Largarde who spoke extensively on the visit to Nigeria said: “My visit to Nigeria has been extremely fruitful and informative. Nigeria is the largest economy in Sub-Saharan Africa, with the largest population, and its important role at the regional level has become increasingly recognised. The economy is well diversified, no longer dominated by agriculture and oil, with services accounting for almost half of Gross Domestic Product(GDP), including a significant home-grown film industry and innovative startups from fashion to software development.

“Nigeria has also experienced a decade of strong growth, averaging 6.8 per cent a year. 1n 2015, however, growth is expected to slow to about 3 1/4 per cent, with a slight recovery in 2016. In my meetings with the authorities, we discussed how to maintain economic progress while making the transition towards more inclusive and sustainable growth.”

She stressed the need for Nigeria to deal with the difficulties presented by falling oil prices, reduced emerging market demand, and tightening global financial conditions.

“The non-oil sector has also been affected and financing for investment is hard to come by,” she observed. She went on: “Against this background, we discussed a range of policy recommendations related to improving the competitiveness of the Nigerian economy.
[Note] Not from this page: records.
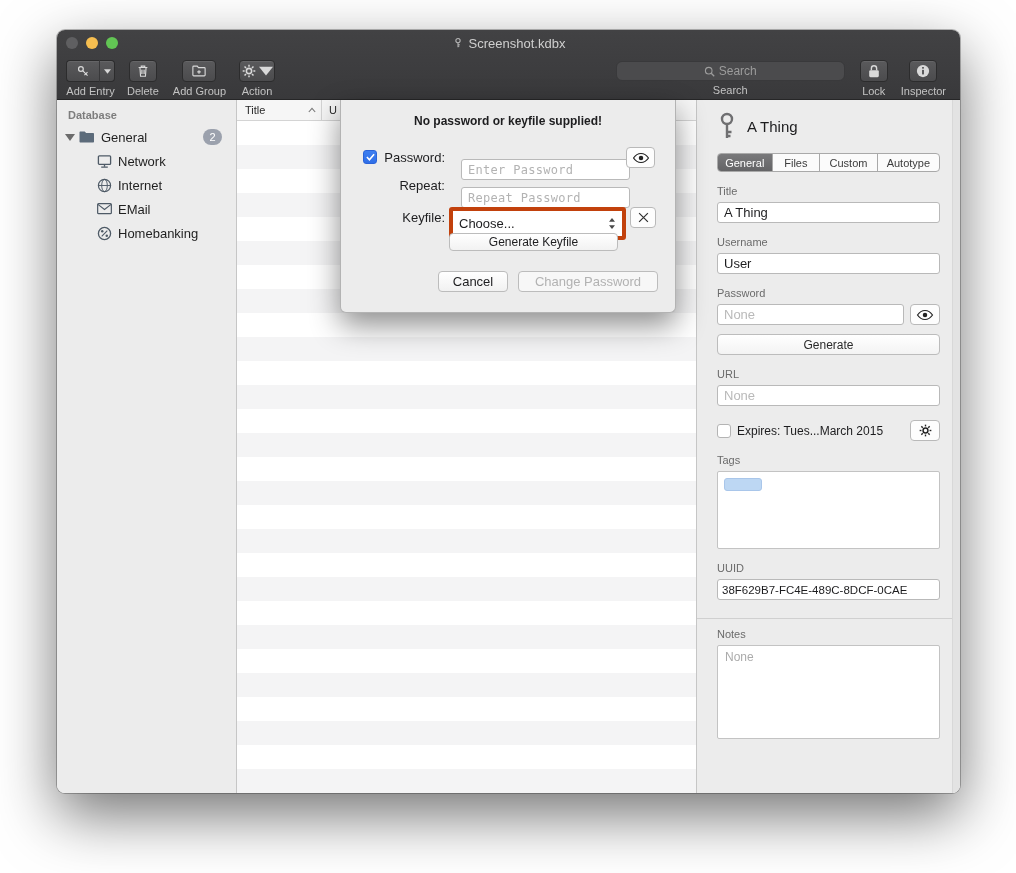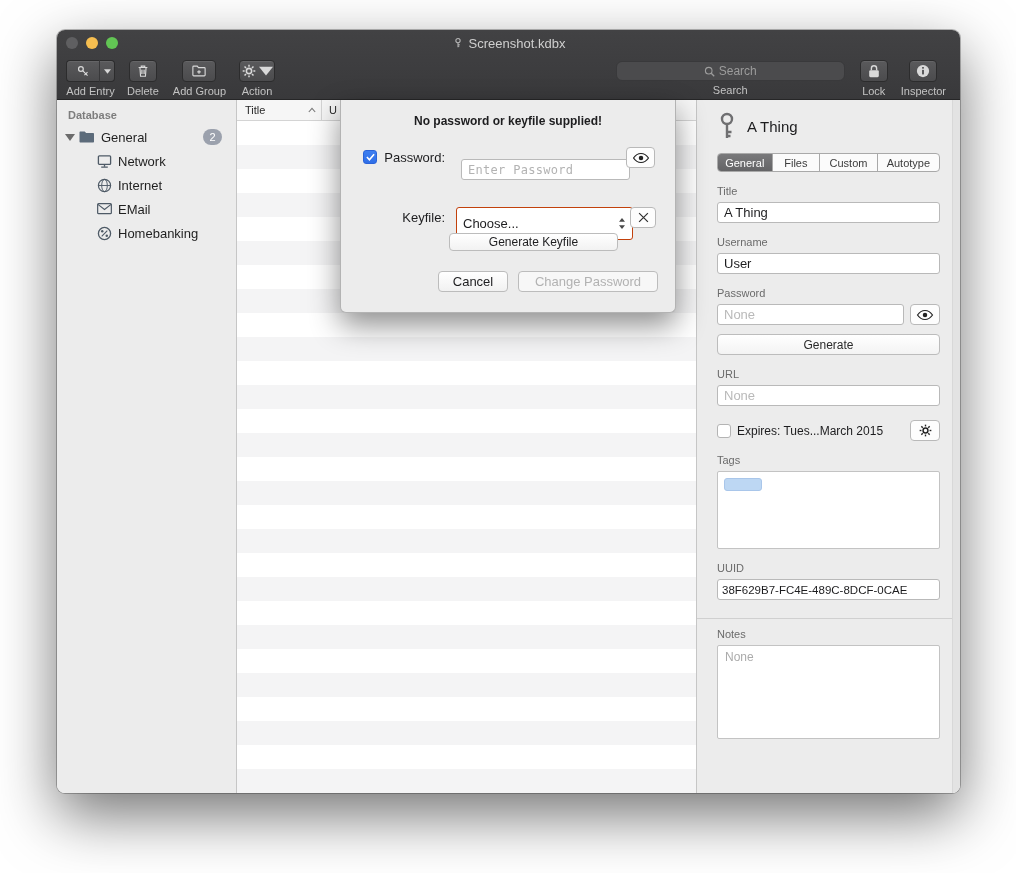--- a/index.html
+++ b/index.html
@@ -421,6 +421,10 @@
         </div>
       </div>
 
+      <div class="d-row" style="top:75px;">
+        <span class="d-label">Repeat:</span>
+        <input class="field d-field mono-ph" placeholder="Repeat Password" style="">
+      </div>
 
       <div class="d-row" style="top:107px;">
         <span class="d-label">Keyfile:</span>

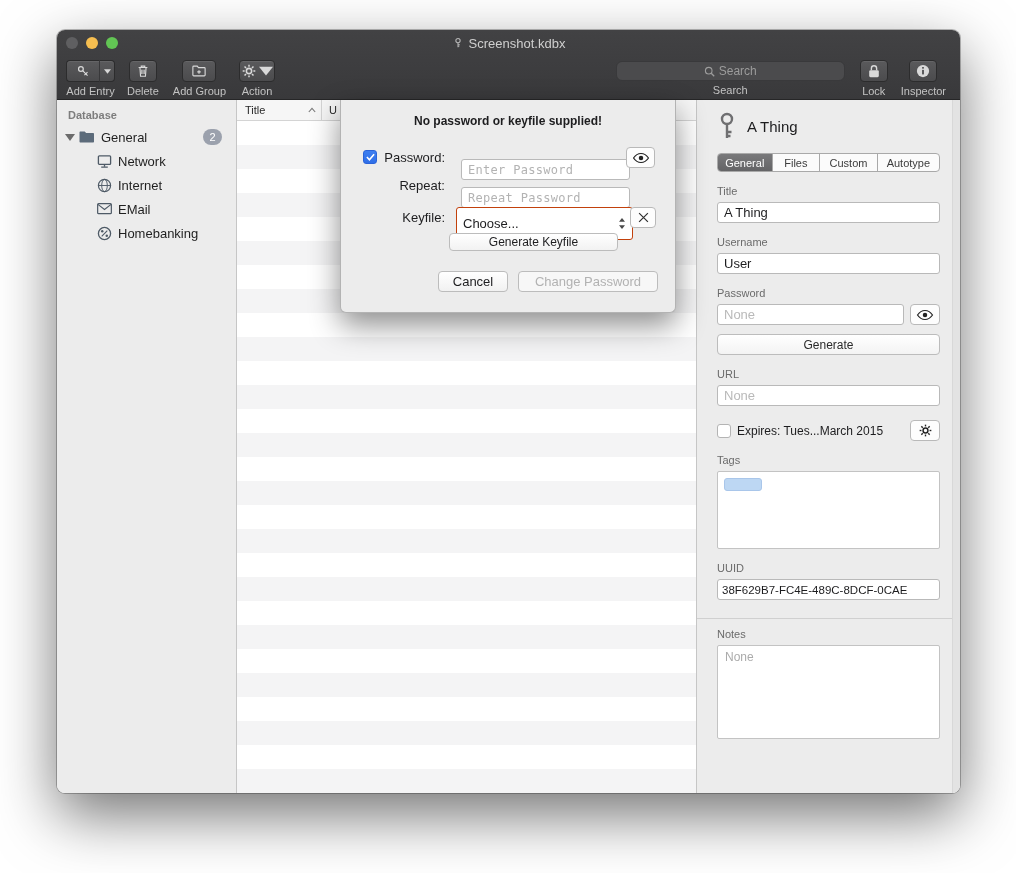--- a/index.html
+++ b/index.html
@@ -106,7 +106,7 @@
   .mono-ph::placeholder { font-family:"DejaVu Sans Mono",monospace; font-size:12px; color:#b3b3b3; letter-spacing:.3px; }
   .d-eye { position:absolute; left:285px; top:0; width:29px; height:21px; margin:0; }
   .d-eye svg { width:18px; height:12px; }
-  .popup { position:absolute; left:115px; top:0; width:177px; height:33px; background:#fff; border:1px solid #c2410c; border-radius:3px;
+  .popup { position:absolute; left:108px; top:0; width:177px; height:33px; background:#fff; border:4px solid #c2410c; border-radius:3px;
            display:flex; align-items:center; padding:0 6px; }
   .popup .stepper { margin-left:auto; width:8px; height:13px; }
   .d-x { position:absolute; left:289px; top:0; width:26px; height:21px; margin:0; }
These include focusing on the critical area of infrastructure, where power, transportation and housing are especially key. They also include identifying ways to broaden the revenue base, particularly to create additional fiscal space to offset the impact of lower oil prices; and the need for careful decisions on borrowing, public spending, and managing the cost of fuel subsidies – with a view to safeguarding priority social sectors and the most vulnerable groups. This will require a package of measures involving business-friendly monetary policy, flexible exchange rate policy, and disciplined fiscal policy, and the implementation of structural reforms.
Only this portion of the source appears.